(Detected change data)
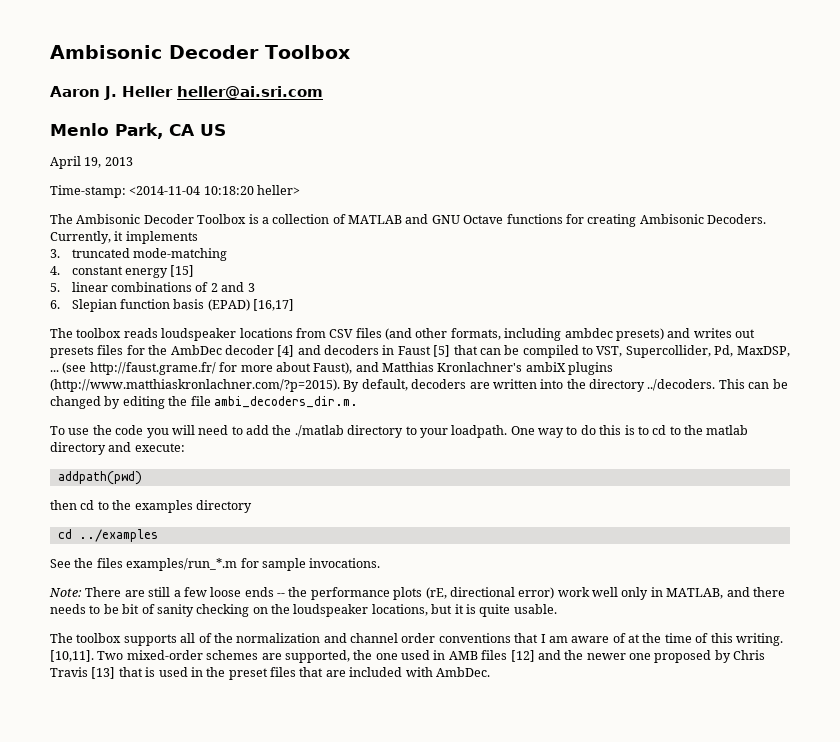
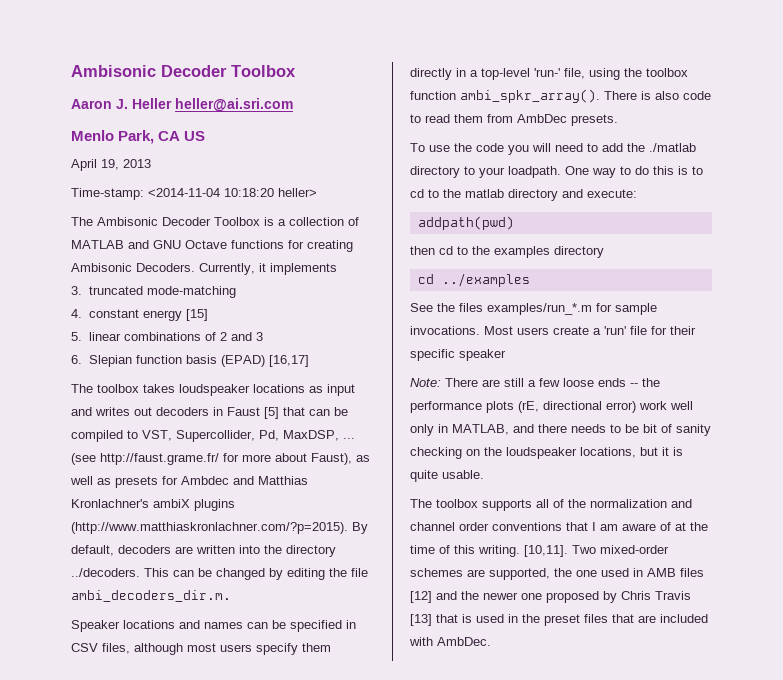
- The toolbox reads loudspeaker locations from CSV files (and other formats, including ambdec presets) and writes out presets files for the AmbDec decoder [4] and decoders in Faust [5] that can be compiled to VST, Supercollider, Pd, MaxDSP, ...
+ The toolbox takes loudspeaker locations as input and writes out decoders in Faust [5] that can be compiled to VST, Supercollider, Pd, MaxDSP, ...
- (see http://faust.grame.fr/ for more about Faust), and Matthias Kronlachner's ambiX plugins (http://www.matthiaskronlachner.com/?p=2015). By default, decoders are written into the directory ../decoders. This can be changed by editing the file ambi_decoders_dir.m.
+ (see http://faust.grame.fr/ for more about Faust), as well as presets for Ambdec and Matthias Kronlachner's ambiX plugins (http://www.matthiaskronlachner.com/?p=2015). By default, decoders are written into the directory ../decoders. This can be changed by editing the file ambi_decoders_dir.m.
+ Speaker locations and names can be specified in CSV files, although most users specify them directly in a top-level 'run-' file, using the toolbox function ambi_spkr_array(). There is also code to read them from AmbDec presets.
+ Most users create a 'run' file for their specific speaker

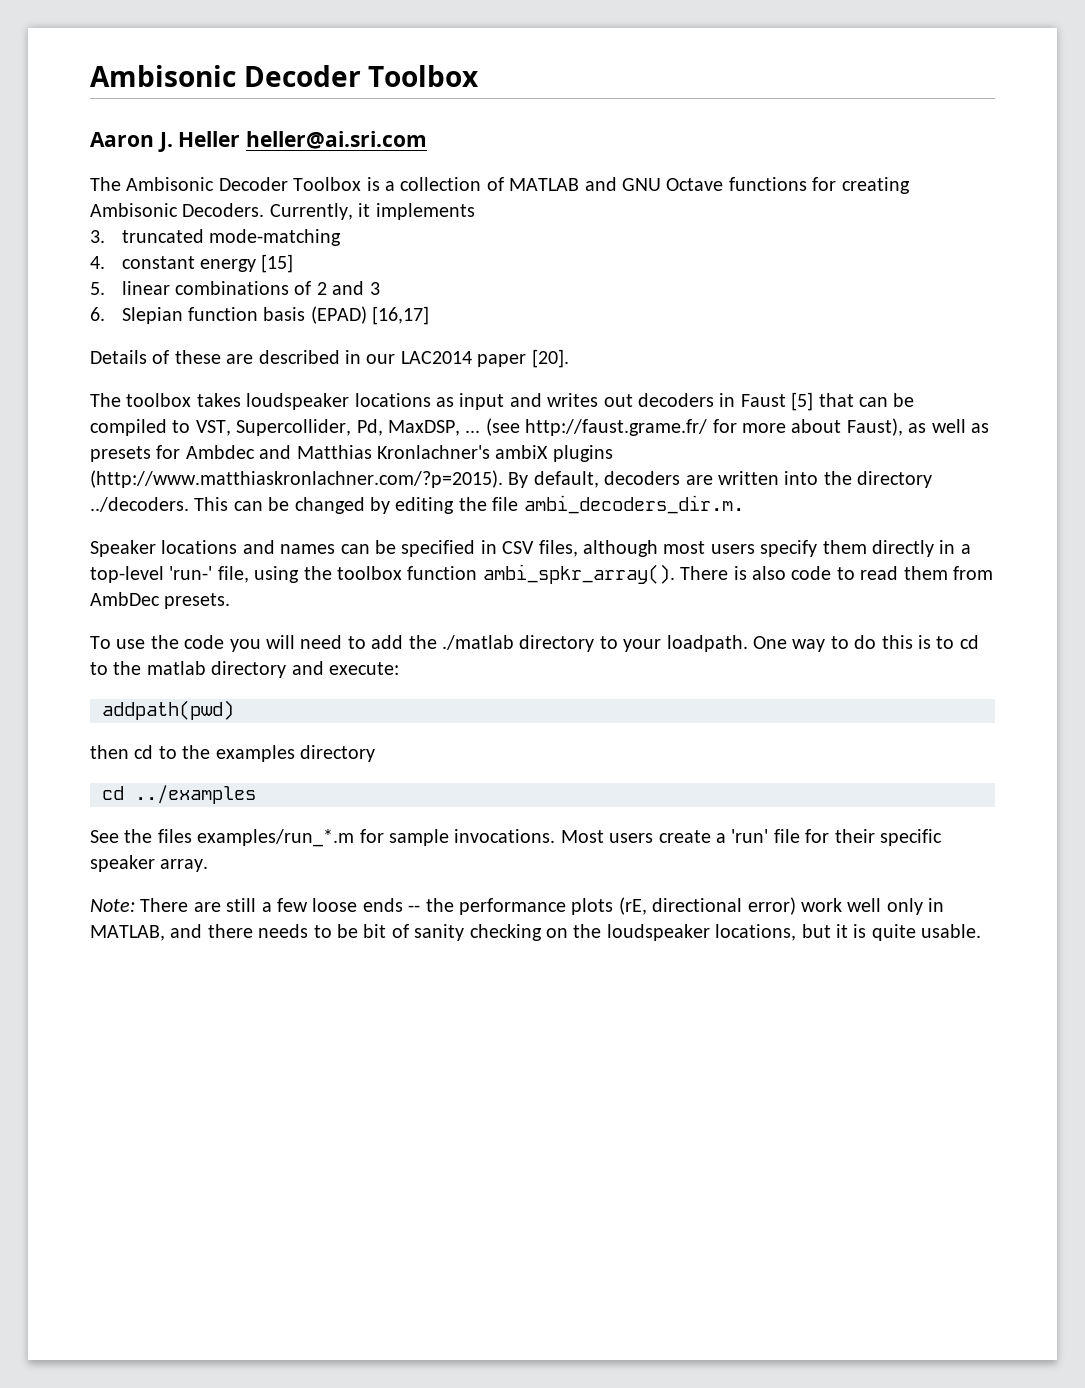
- Menlo Park, CA US
- April 19, 2013
- Time-stamp: <2014-11-04 10:18:20 heller>
+ Details of these are described in our LAC2014 paper [20].
- Most users create a 'run' file for their specific speaker
+ Most users create a 'run' file for their specific speaker array.
- The toolbox supports all of the normalization and channel order conventions that I am aware of at the time of this writing. [10,11]. Two mixed-order schemes are supported, the one used in AMB files [12] and the newer one proposed by Chris Travis [13] that is used in the preset files that are included with AmbDec.

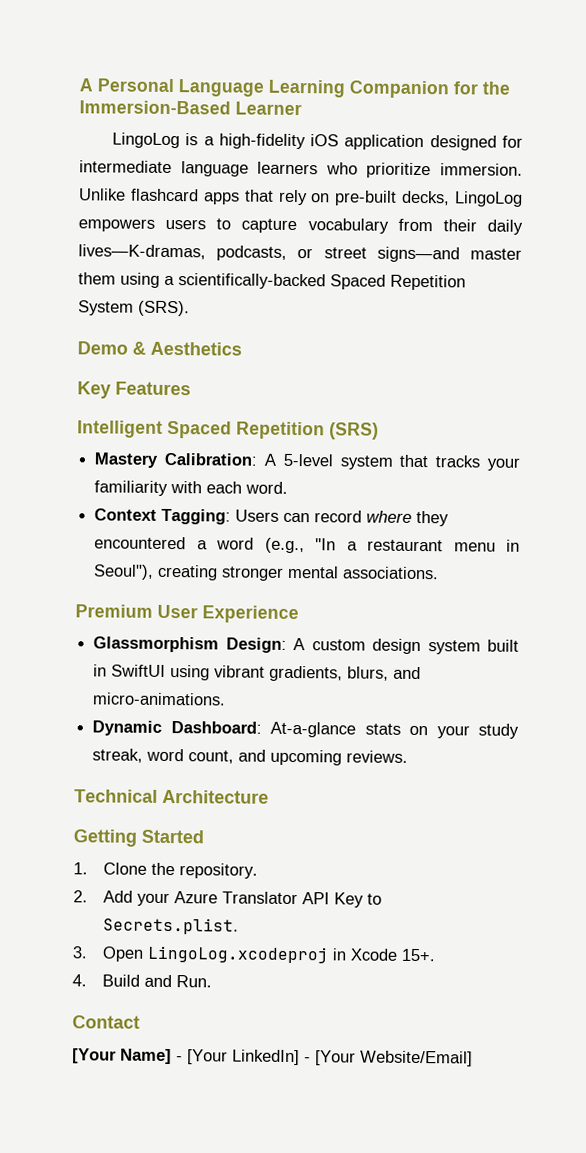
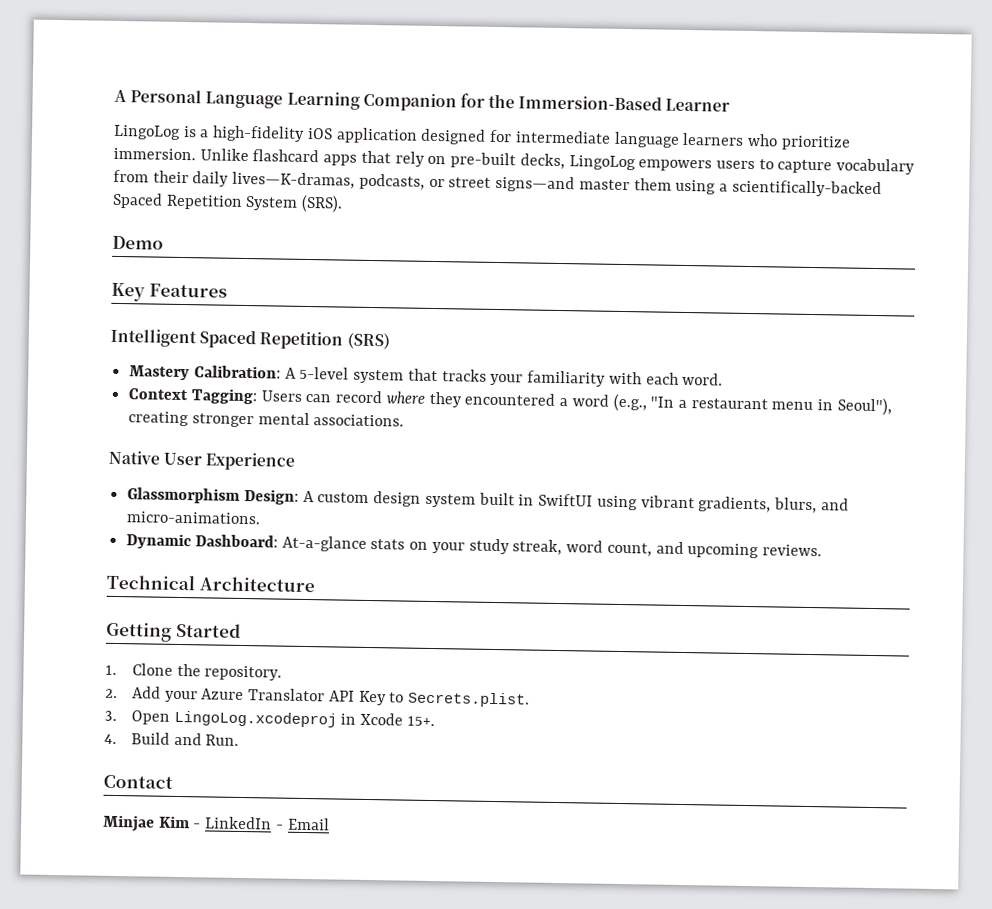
- Demo & Aesthetics
+ Demo
- Premium User Experience
+ Native User Experience
- [Your Name] - [Your LinkedIn] - [Your Website/Email]
+ Minjae Kim - LinkedIn - Email

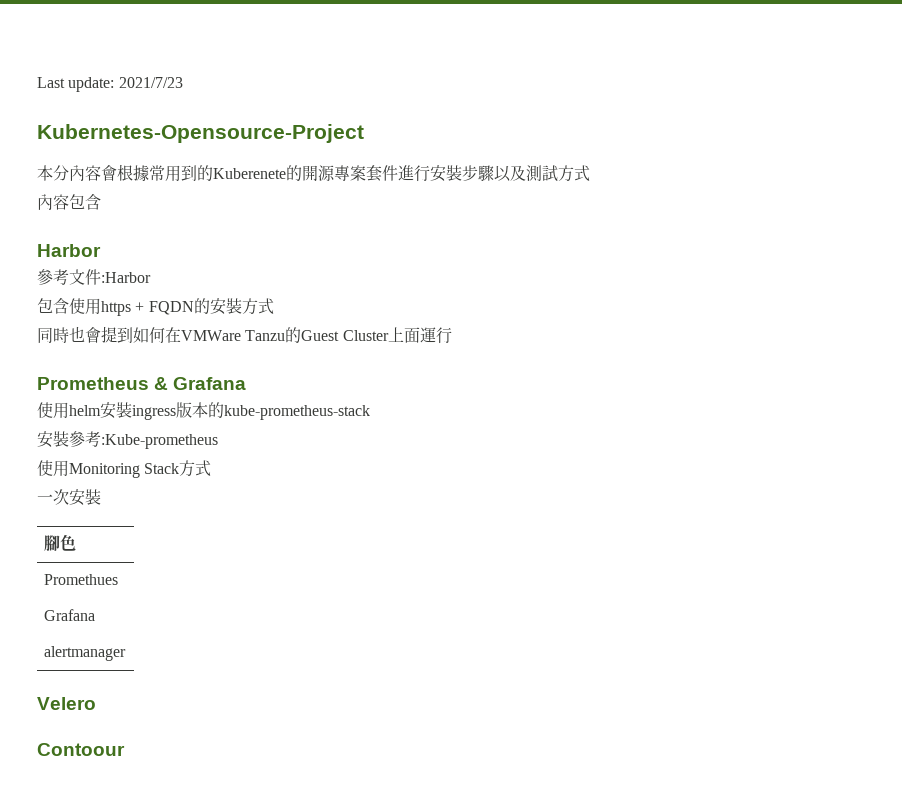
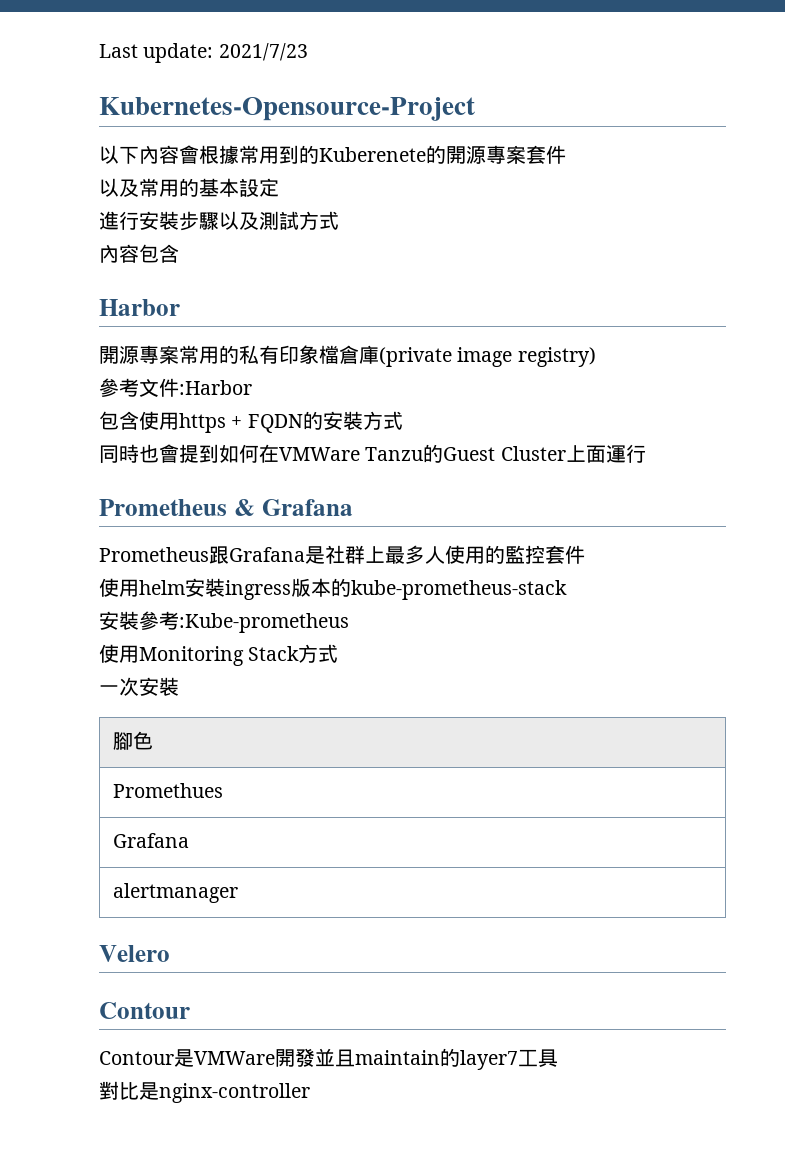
- 本分內容會根據常用到的Kuberenete的開源專案套件進行安裝步驟以及測試方式
+ 以下內容會根據常用到的Kuberenete的開源專案套件
+ 以及常用的基本設定
+ 進行安裝步驟以及測試方式
+ 開源專案常用的私有印象檔倉庫(private image registry)
+ Prometheus跟Grafana是社群上最多人使用的監控套件
  Velero
- Contoour
+ Contour
+ Contour是VMWare開發並且maintain的layer7工具
+ 對比是nginx-controller

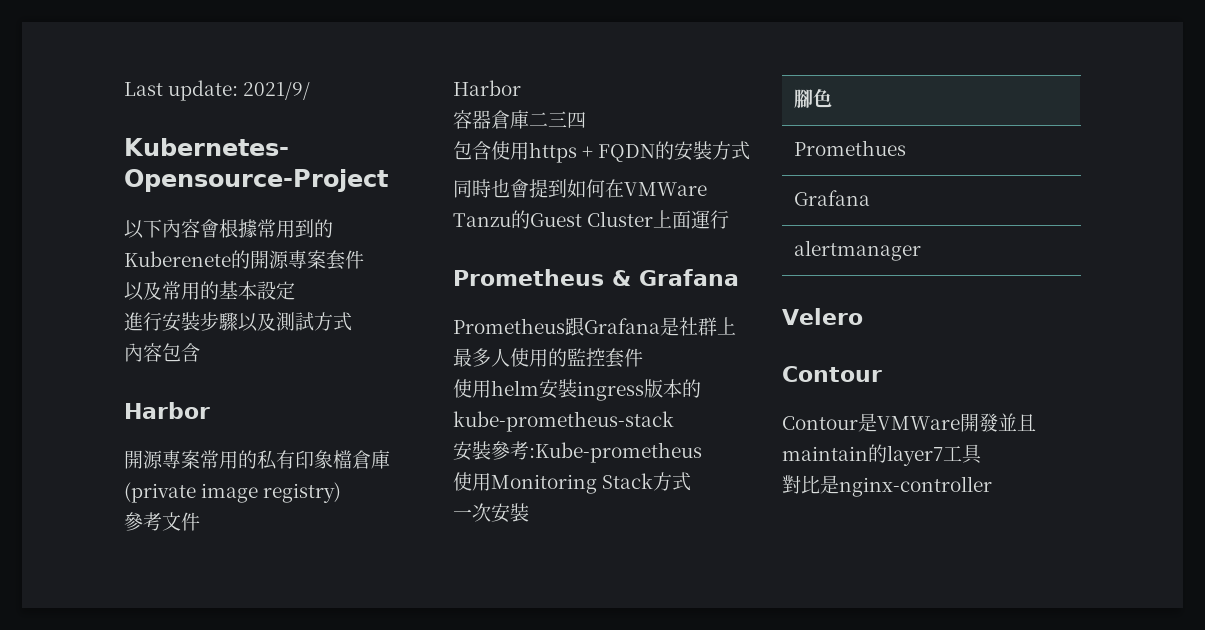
- Last update: 2021/7/23
+ Last update: 2021/9/
- 參考文件:Harbor
+ 參考文件
+ Harbor
+ 容器倉庫二三四

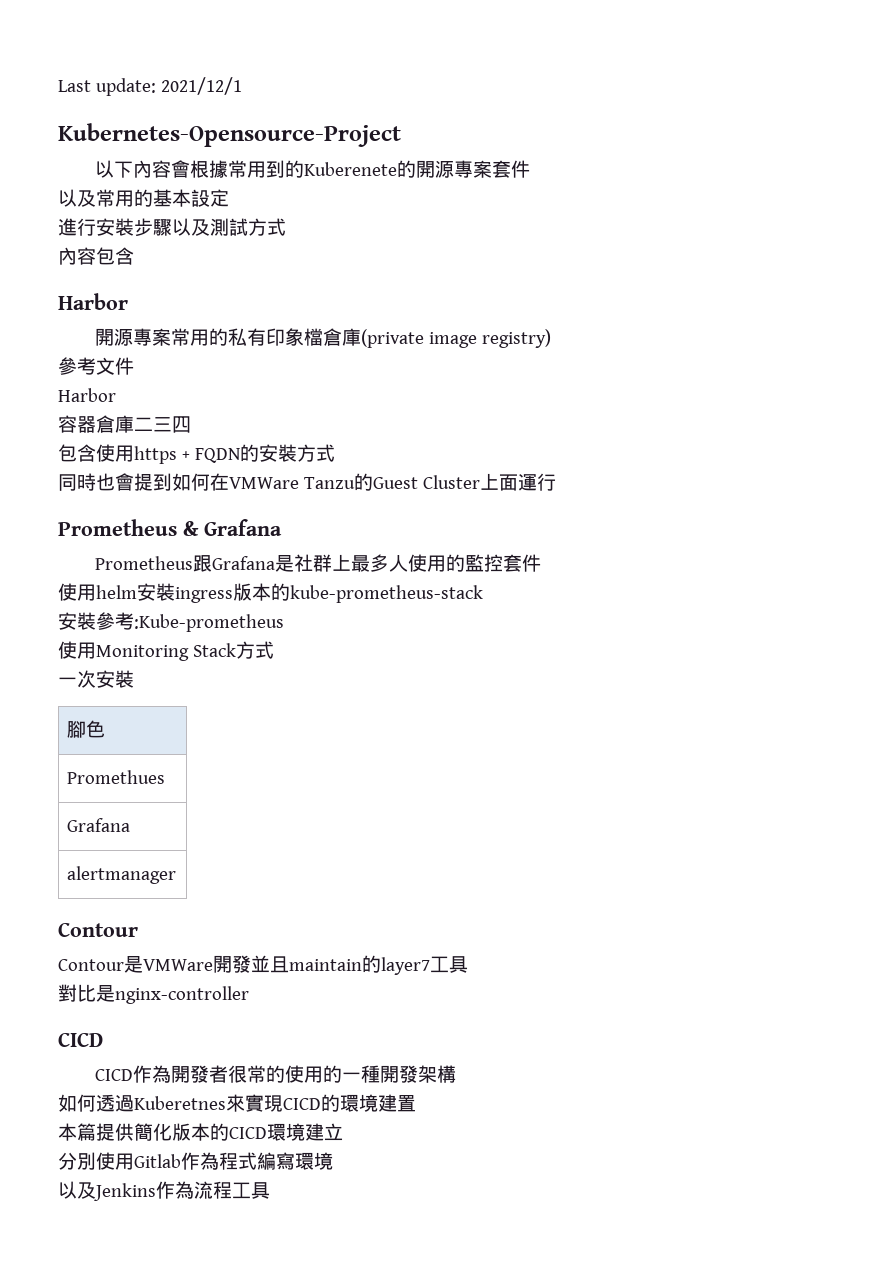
- Last update: 2021/9/
+ Last update: 2021/12/1
- Velero
  對比是nginx-controller
+ CICD
+ CICD作為開發者很常的使用的一種開發架構
+ 如何透過Kuberetnes來實現CICD的環境建置
+ 本篇提供簡化版本的CICD環境建立
+ 分別使用Gitlab作為程式編寫環境
+ 以及Jenkins作為流程工具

- **EXERCISE REQUIREMENTS**
Whenever a line in the entries holds the word "controller", copy that line.

- **RESULT**
+ 對比是nginx-controller
  對比是nginx-controller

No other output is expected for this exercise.